>>>
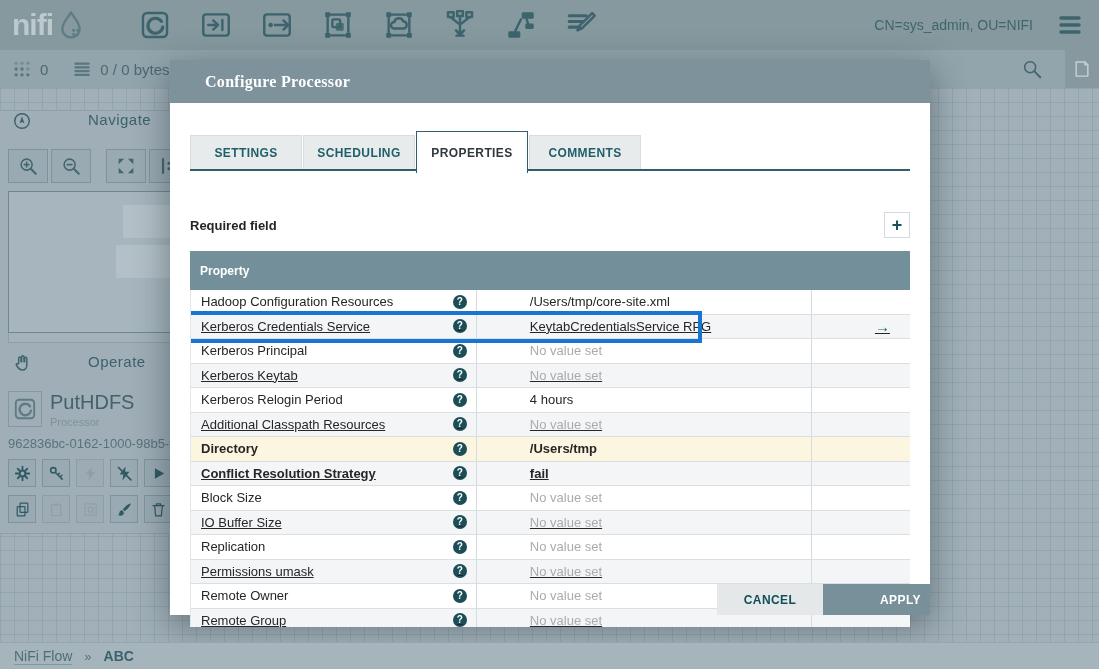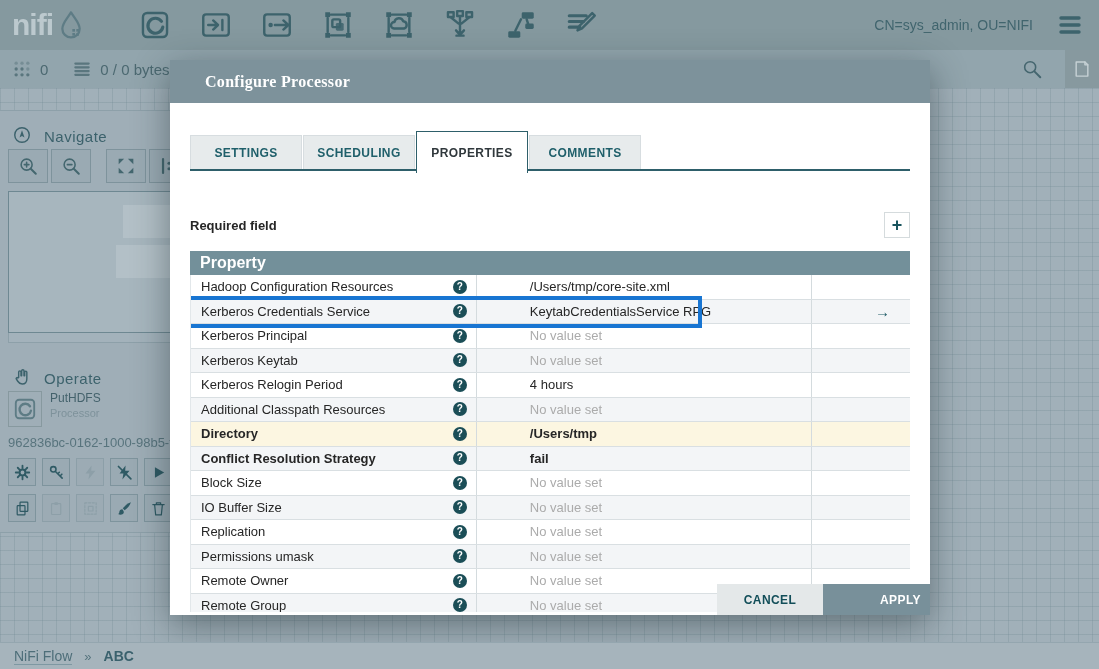--- a/index.html
+++ b/index.html
@@ -33,41 +33,41 @@
   
   .canvas { position:absolute; left:0; top:88px; width:1099px; height:554px;
     background:#A1B0B9;
     background-image:linear-gradient(rgba(120,143,154,.35) 1px, transparent 1px),
       linear-gradient(90deg, rgba(120,143,154,.35) 1px, transparent 1px);
     background-size:14px 14px; }
 
   
   .panels-clip { position:absolute; left:0; top:22px; width:170px; height:445px; overflow:hidden; }
   .panels { width:330px; background:#9FAEB7; border-top:1px solid #8DA0A9; border-bottom:1px solid #8DA0A9; }
-  .panel-title { display:flex; align-items:flex-end; height:34px; padding-left:12px;
-    color:#3C626C; font-size:15px; letter-spacing:.5px; }
+  .panel-title { display:flex; align-items:flex-start; height:34px; padding-left:12px;
+    color:#3C626C; font-size:15px; letter-spacing:.5px;gap:44px; }
   .panel-title .p-icon { width:20px; height:20px; margin-right:12px; }
   .nav-buttons { display:flex; padding:4px 8px 6px 8px; }
   .nav-btn { width:40px; height:34px; border:1px solid #7E939C; background:#9AAAB3;
     color:#44676F; display:flex; align-items:center; justify-content:center; margin-right:3px; }
   .nav-btn svg { width:22px; height:22px; }
   .nav-gap { width:12px; }
   .minimap { margin:2px 0 0 8px; width:310px; height:142px; border:1px solid #6E8892;
     background:#A7B6BE; position:relative; }
   .mini-rect { position:absolute; background:#B3C0C7; }
   .minimap-footer { margin-left:8px; width:310px; height:10px; border:1px solid #8DA0A9; border-top:none; background:#A3B2BB; }
   .panel-sep { height:10px; }
 
   .op-card { padding:4px 0 10px 8px; }
   .op-head { display:flex; align-items:flex-start; }
   .op-proc-icon { width:34px; height:36px; border:1px solid #87999F; color:#5E7C85;
     display:flex; align-items:center; justify-content:center; }
   .op-proc-icon svg { width:26px; height:26px; }
   .op-names { margin-left:8px; }
-  .op-name { font-size:12px; color:#44626C; }
+  .op-name { font-size:20px; color:#44626C; }
   .op-type { font-size:11px; color:#7E929B; margin-top:2px; }
   .op-id { font-size:13px; color:#58747D; margin-top:8px; white-space:nowrap; }
   .op-btn-row { display:flex; margin-top:8px; }
   .op-btn { width:28px; height:28px; border:1px solid #7E949D; background:#9AAAB3;
     color:#2F5A64; display:flex; align-items:center; justify-content:center; margin-right:6px; }
   .op-btn svg { width:17px; height:17px; }
   .op-btn.disabled { color:#7F949C; opacity:.55; }
 
   
   .dialog { position:absolute; left:170px; top:60px; width:760px; height:555px;
@@ -85,29 +85,29 @@
   .tab.active { position:relative; z-index:2; height:42px; margin-bottom:-4px;
     background:#fff; color:#30383C; border:1px solid #2E5F6A; border-bottom:none; }
 
   .required-row { position:absolute; left:20px; top:108px; width:720px; height:28px;
     display:flex; align-items:center; }
   .required-label { font-size:13px; font-weight:bold; color:#262626; }
   .add-btn { margin-left:auto; width:26px; height:26px; background:#fff; border:1px solid #D5DBDD;
     color:#19545E; font-size:18px; font-weight:bold; line-height:22px; text-align:center; }
 
   .tbl { position:absolute; left:20px; top:148px; width:720px; }
-  .tbl-header { display:flex; height:24px; background:#73909A; color:#fff;
-    font-size:16px; font-weight:bold; align-items:center; }
+  .tbl-header { display:flex; height:39px; background:#73909A; color:#fff;
+    font-size:12px; font-weight:bold; align-items:center; }
   .th-prop { width:325px; padding-left:10px; }
   .th-val  { width:332px; padding-left:10px; }
   .th-goto { width:63px; }
   .rows { position:relative; height:337px; overflow:hidden; border-left:1px solid #E2E7EA; }
   .row { display:flex; height:24.5px; border-bottom:1px solid #D9DFE2; background:#fff;
     font-size:13px; color:#262626; align-items:center;gap:43px; }
-  .row.even { background:#F3F5F7; }
+  .row.even { background:#F3F5F7;text-decoration:underline; }
   .row.yellow { background:#FCF6E1; }
   .row.bold .prop-name, .row.bold .val-text { font-weight:bold; }
   .cell-prop { width:325px; display:flex; align-items:center; padding-left:10px;
     border-right:1px solid #D4DBDE; height:100%; }
   .prop-name { flex:1; white-space:nowrap; overflow:hidden; }
   .help-icon { width:14px; height:14px; border-radius:50%; background:#1B4E57; color:#fff;
     font-size:10px; font-weight:bold; text-align:center; line-height:14px; margin-right:9px; flex:none; }
   .cell-val { width:332px; padding-left:10px; border-right:1px solid #D4DBDE; height:100%;
     display:flex; align-items:center; white-space:nowrap; overflow:hidden; }
   .val-text.muted { color:#ABABAB; }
<<<
Task prompt:
Quote the entries in full. Any image among them is to be omitted from the copy.

Result below:
--- a/index.html
+++ b/index.html
@@ -33,41 +33,41 @@
   
   .canvas { position:absolute; left:0; top:88px; width:1099px; height:554px;
     background:#A1B0B9;
     background-image:linear-gradient(rgba(120,143,154,.35) 1px, transparent 1px),
       linear-gradient(90deg, rgba(120,143,154,.35) 1px, transparent 1px);
     background-size:14px 14px; }
 
   
   .panels-clip { position:absolute; left:0; top:22px; width:170px; height:445px; overflow:hidden; }
   .panels { width:330px; background:#9FAEB7; border-top:1px solid #8DA0A9; border-bottom:1px solid #8DA0A9; }
-  .panel-title { display:flex; align-items:flex-end; height:34px; padding-left:12px;
-    color:#3C626C; font-size:15px; letter-spacing:.5px; }
+  .panel-title { display:flex; align-items:flex-start; height:34px; padding-left:12px;
+    color:#3C626C; font-size:15px; letter-spacing:.5px;gap:44px; }
   .panel-title .p-icon { width:20px; height:20px; margin-right:12px; }
   .nav-buttons { display:flex; padding:4px 8px 6px 8px; }
   .nav-btn { width:40px; height:34px; border:1px solid #7E939C; background:#9AAAB3;
     color:#44676F; display:flex; align-items:center; justify-content:center; margin-right:3px; }
   .nav-btn svg { width:22px; height:22px; }
   .nav-gap { width:12px; }
   .minimap { margin:2px 0 0 8px; width:310px; height:142px; border:1px solid #6E8892;
     background:#A7B6BE; position:relative; }
   .mini-rect { position:absolute; background:#B3C0C7; }
   .minimap-footer { margin-left:8px; width:310px; height:10px; border:1px solid #8DA0A9; border-top:none; background:#A3B2BB; }
   .panel-sep { height:10px; }
 
   .op-card { padding:4px 0 10px 8px; }
   .op-head { display:flex; align-items:flex-start; }
   .op-proc-icon { width:34px; height:36px; border:1px solid #87999F; color:#5E7C85;
     display:flex; align-items:center; justify-content:center; }
   .op-proc-icon svg { width:26px; height:26px; }
   .op-names { margin-left:8px; }
-  .op-name { font-size:12px; color:#44626C; }
+  .op-name { font-size:20px; color:#44626C; }
   .op-type { font-size:11px; color:#7E929B; margin-top:2px; }
   .op-id { font-size:13px; color:#58747D; margin-top:8px; white-space:nowrap; }
   .op-btn-row { display:flex; margin-top:8px; }
   .op-btn { width:28px; height:28px; border:1px solid #7E949D; background:#9AAAB3;
     color:#2F5A64; display:flex; align-items:center; justify-content:center; margin-right:6px; }
   .op-btn svg { width:17px; height:17px; }
   .op-btn.disabled { color:#7F949C; opacity:.55; }
 
   
   .dialog { position:absolute; left:170px; top:60px; width:760px; height:555px;
@@ -85,29 +85,29 @@
   .tab.active { position:relative; z-index:2; height:42px; margin-bottom:-4px;
     background:#fff; color:#30383C; border:1px solid #2E5F6A; border-bottom:none; }
 
   .required-row { position:absolute; left:20px; top:108px; width:720px; height:28px;
     display:flex; align-items:center; }
   .required-label { font-size:13px; font-weight:bold; color:#262626; }
   .add-btn { margin-left:auto; width:26px; height:26px; background:#fff; border:1px solid #D5DBDD;
     color:#19545E; font-size:18px; font-weight:bold; line-height:22px; text-align:center; }
 
   .tbl { position:absolute; left:20px; top:148px; width:720px; }
-  .tbl-header { display:flex; height:24px; background:#73909A; color:#fff;
-    font-size:16px; font-weight:bold; align-items:center; }
+  .tbl-header { display:flex; height:39px; background:#73909A; color:#fff;
+    font-size:12px; font-weight:bold; align-items:center; }
   .th-prop { width:325px; padding-left:10px; }
   .th-val  { width:332px; padding-left:10px; }
   .th-goto { width:63px; }
   .rows { position:relative; height:337px; overflow:hidden; border-left:1px solid #E2E7EA; }
   .row { display:flex; height:24.5px; border-bottom:1px solid #D9DFE2; background:#fff;
     font-size:13px; color:#262626; align-items:center;gap:43px; }
-  .row.even { background:#F3F5F7; }
+  .row.even { background:#F3F5F7;text-decoration:underline; }
   .row.yellow { background:#FCF6E1; }
   .row.bold .prop-name, .row.bold .val-text { font-weight:bold; }
   .cell-prop { width:325px; display:flex; align-items:center; padding-left:10px;
     border-right:1px solid #D4DBDE; height:100%; }
   .prop-name { flex:1; white-space:nowrap; overflow:hidden; }
   .help-icon { width:14px; height:14px; border-radius:50%; background:#1B4E57; color:#fff;
     font-size:10px; font-weight:bold; text-align:center; line-height:14px; margin-right:9px; flex:none; }
   .cell-val { width:332px; padding-left:10px; border-right:1px solid #D4DBDE; height:100%;
     display:flex; align-items:center; white-space:nowrap; overflow:hidden; }
   .val-text.muted { color:#ABABAB; }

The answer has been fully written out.